Now that always looked like a crazy decision - since the council controlled all of these bodies and even paid some of its councillors extra 'top-up' payments for overseeing the ALEOs - which to many people, myself included, seemed like money for old rope.

My view has always been that Glasgow created these ALEOs in a cynical attempt to evade their responsibilities over equal pay.

Because the council calculated - wrongly as it now turns out - that by putting many of its low paid women workers into a separate, artificially created box (Cordia) - that the women would no longer be employed alongside higher paid male workers who were  comparators for equal pay purposes.

Since the men - according to this train of thought - were all placed in their own ALEO  (City Building) which was not the same or even an associated employer - so the was 'off the hook' as far as future equal pay claims were concerned.
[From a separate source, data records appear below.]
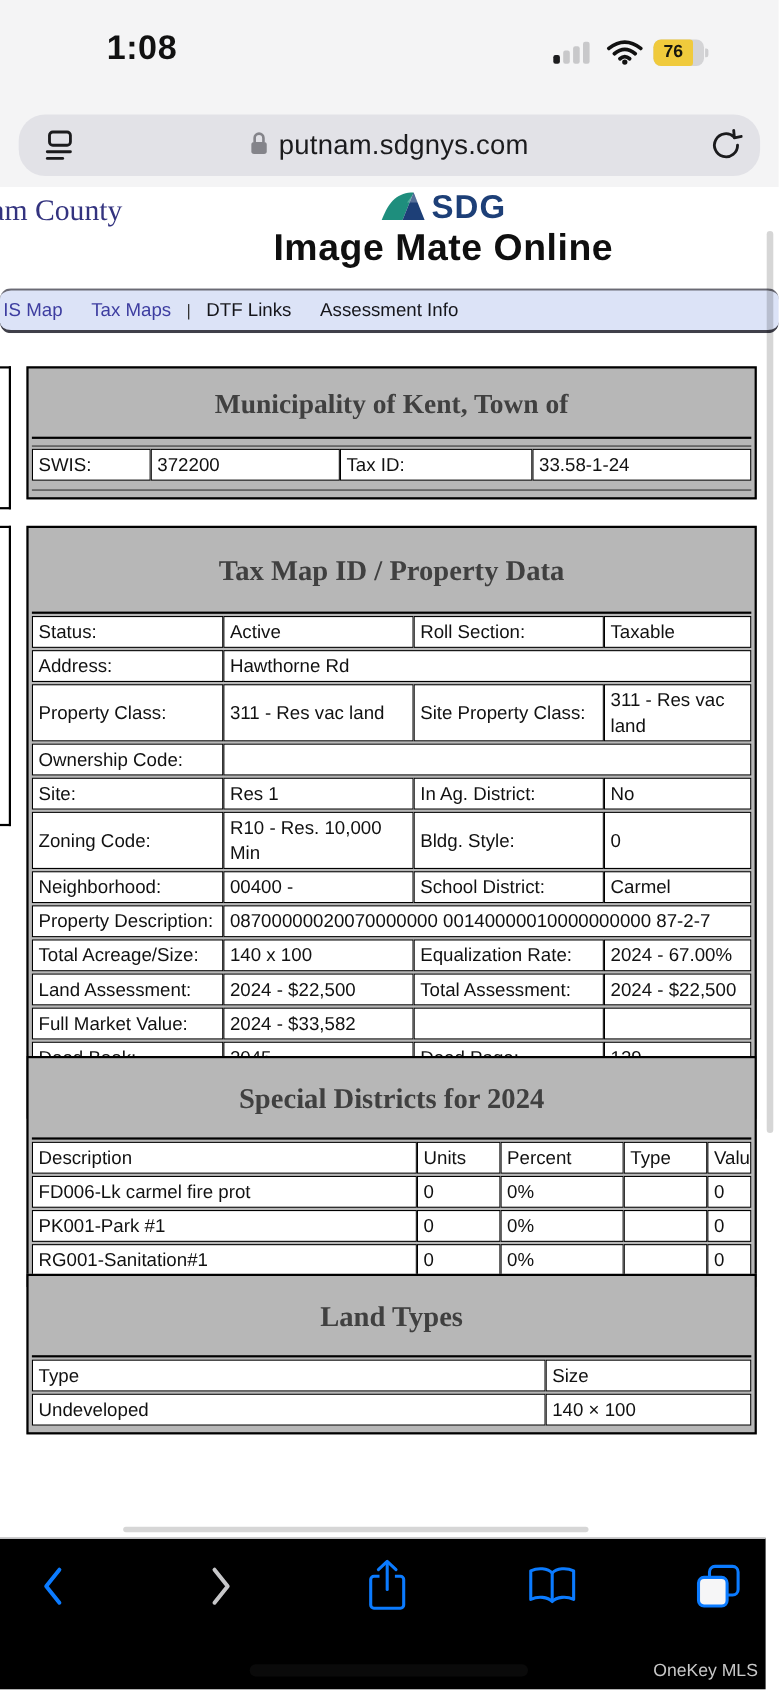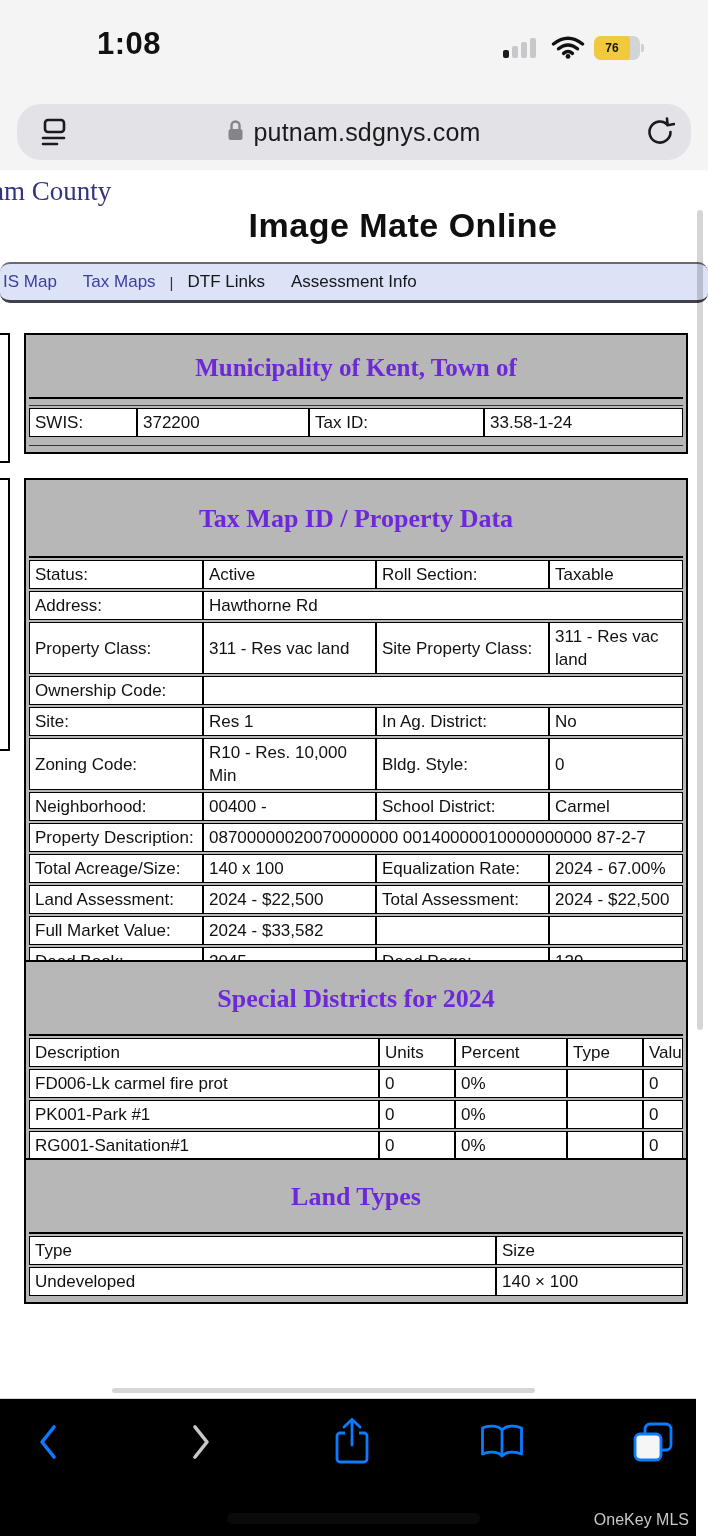"76" .batt-num { font-size: 12px -> 16px }
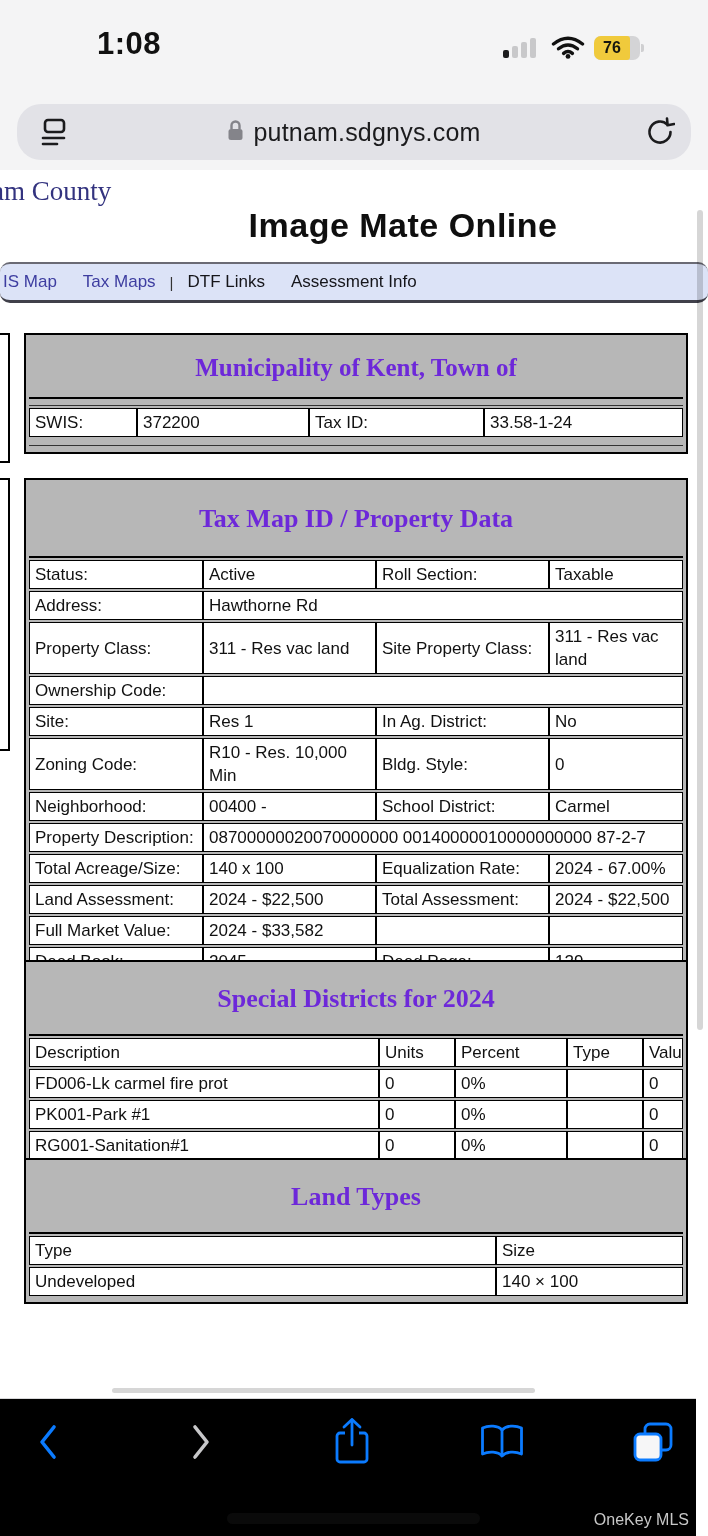"SDG" div.logo-row { html: none -> <div> <svg> <path></path> <path></path> <path></path> </svg> <span>SDG</span> </div> }
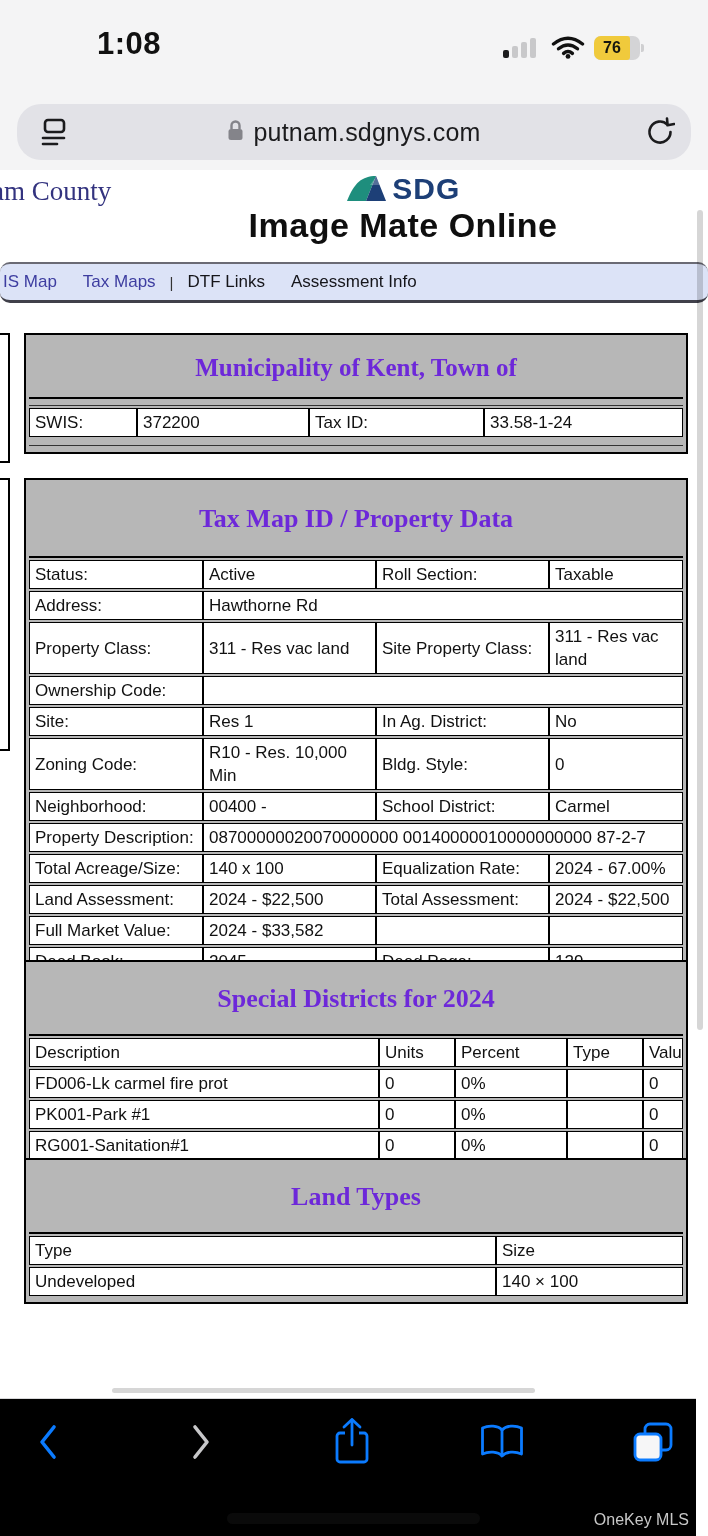"Municipality of Kent, Town of" .sect-title { color: #6d28d9 -> #404040 }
All I would say is that whoever dreamt up this despicable plan - should be sacked forthwith by Glasgow's ruling 'socialist' Labour administration - that is if they have not already departed the scene with an generously enhanced tax-free lump and final salary pension.     
   
The Action 4 Equality Scotland clients were represented by Fox and Partners Solicitors - and Daphne Romney a leading QC who also represented A4ES during the successful GMF hearing against Glasgow City Council back in 2007.

Action 4 Equality Scotland now represents 5,500 clients in the ongoing equal pay claims against Glasgow City Council - whereas the trade unions represent only penny numbers.

As regular readers will recall, the unions in Glasgow kept their members in the dark about the huge pay differences between traditional male and female council jobs - and originally sided with the council when these big pay differences were exposed by A4ES in 2005.

So the trade unions have a credibility problem because of their behaviour in Glasgow  which remains to this day - since the trade unions Glasgow also failed to put up any serious resistance over the creation of ALEOs either.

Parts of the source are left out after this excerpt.